Ultimately, Shadow AI is not an emerging risk. It is already present in most enterprises, whether visible or not. The question is no longer whether AI is being used but whether its use is understood, governed and accountable.
Organizations that move early to the “Department of How” model will not only reduce risk exposure; they will also gain the visibility required to scale AI safely.
Those that do not will continue to make critical decisions inside systems they cannot fully see or govern.
Q&A Recap
What does Shadow AI refer to?
Shadow AI refers to the unregulated integration and influence of AI systems on decision-making processes within organizations, which can bypass traditional security models.
What are the primary forces driving the internal “Cold War” mentioned in the blog?
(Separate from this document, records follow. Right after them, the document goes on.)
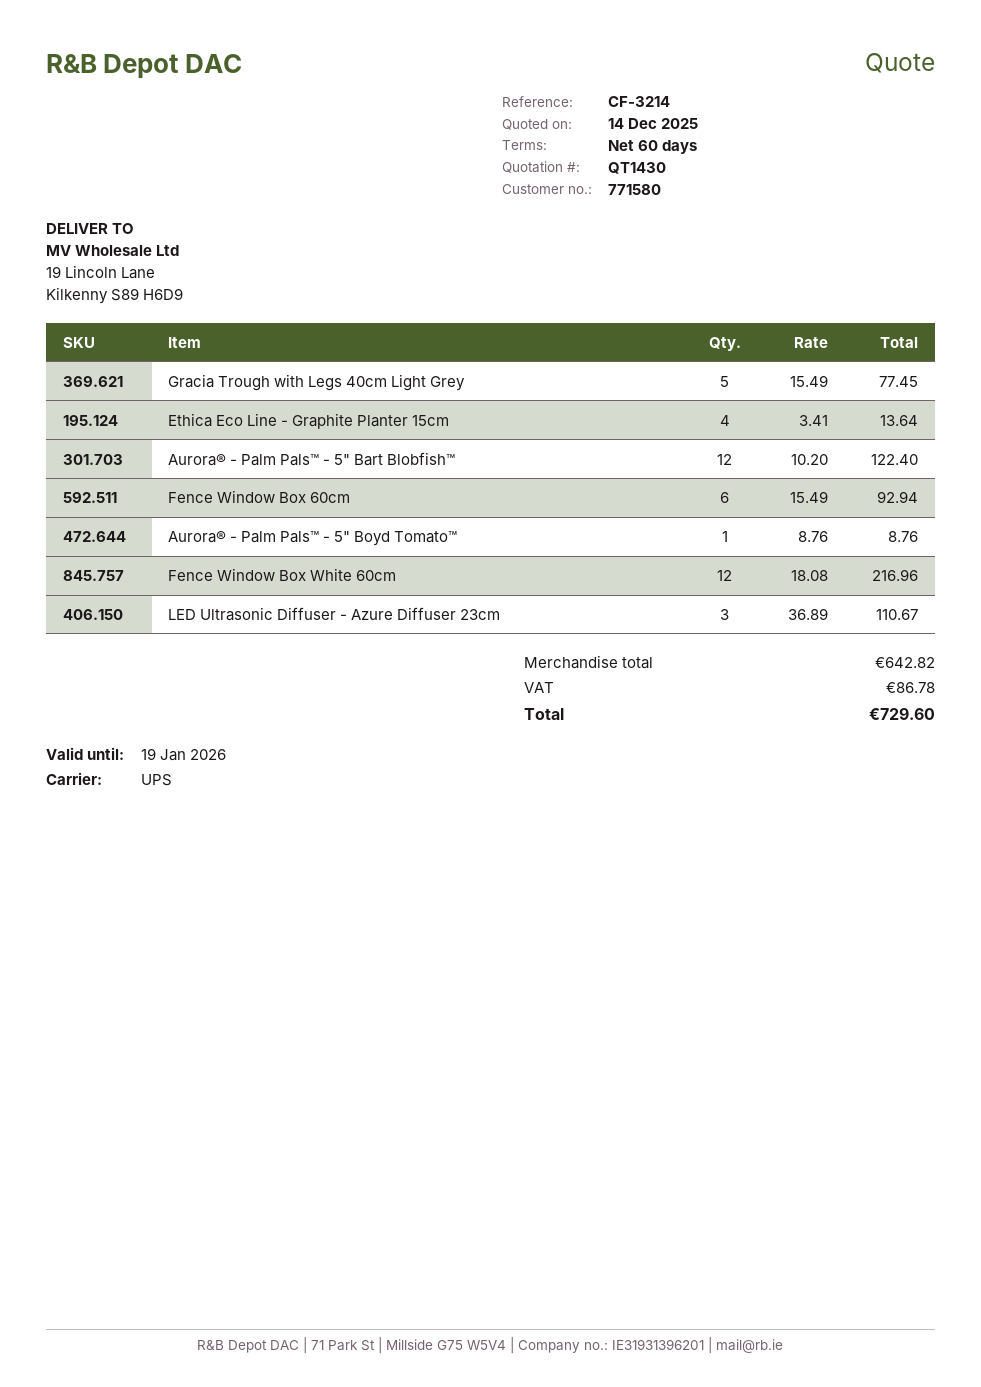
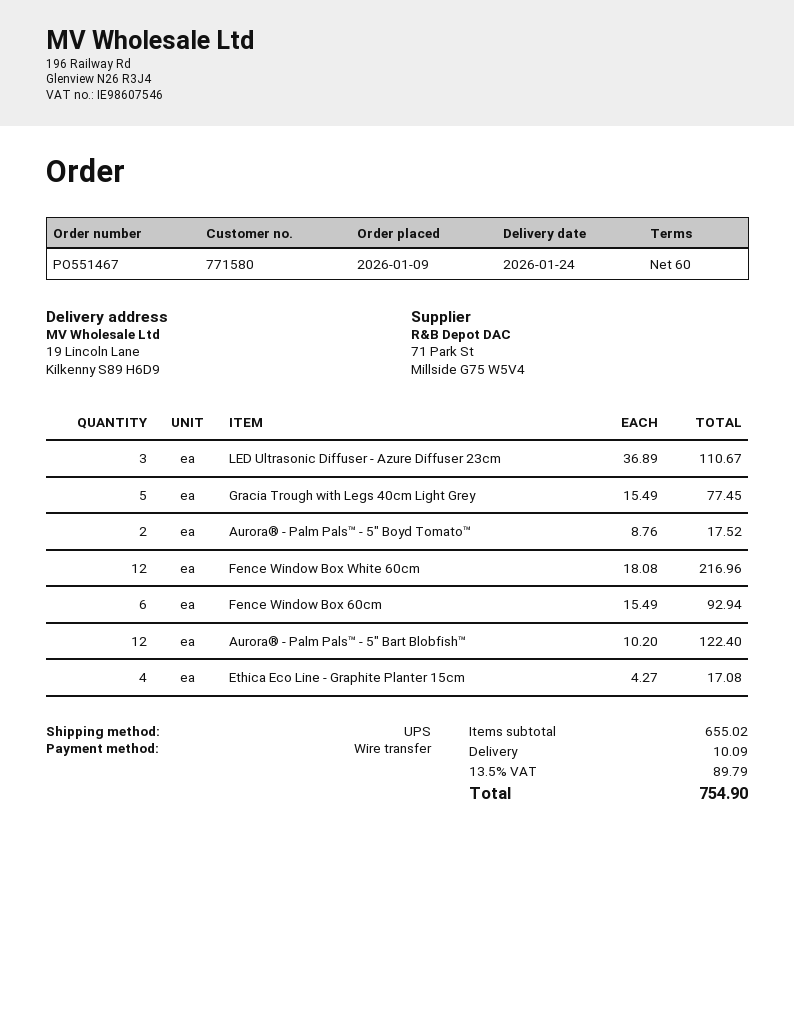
Ethica Eco Line - Graphite Planter 15cm: 4 x 3.41 = 13.64 -> 4 x 4.27 = 17.08
Aurora® - Palm Pals™ - 5" Boyd Tomato™: 1 x 8.76 = 8.76 -> 2 x 8.76 = 17.52
subtotal: 642.82 -> 655.02
shipping: none -> 10.09
tax: 86.78 -> 89.79
total: 729.60 -> 754.90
The internal Cold War is driven by the rapid implementation of AI for productivity and cost reduction versus the need for security and governance controls.
How does traditional security struggle with AI adoption?
Traditional security models struggle because they focus on infrastructure control, which is insufficient for AI systems that influence decision-making.
Why should security teams evolve from “Department of No” to “Department of How”?
Security teams should evolve to better enable and orchestrate AI adoption, ensuring early involvement for visibility, reducing shadow behavior and shaping risk rather than simply reacting to it.
How should ownership of AI risk be handled?
AI risk ownership should be distributed among business functions using AI, with security teams defining guardrails while operational accountability lies within specific departments.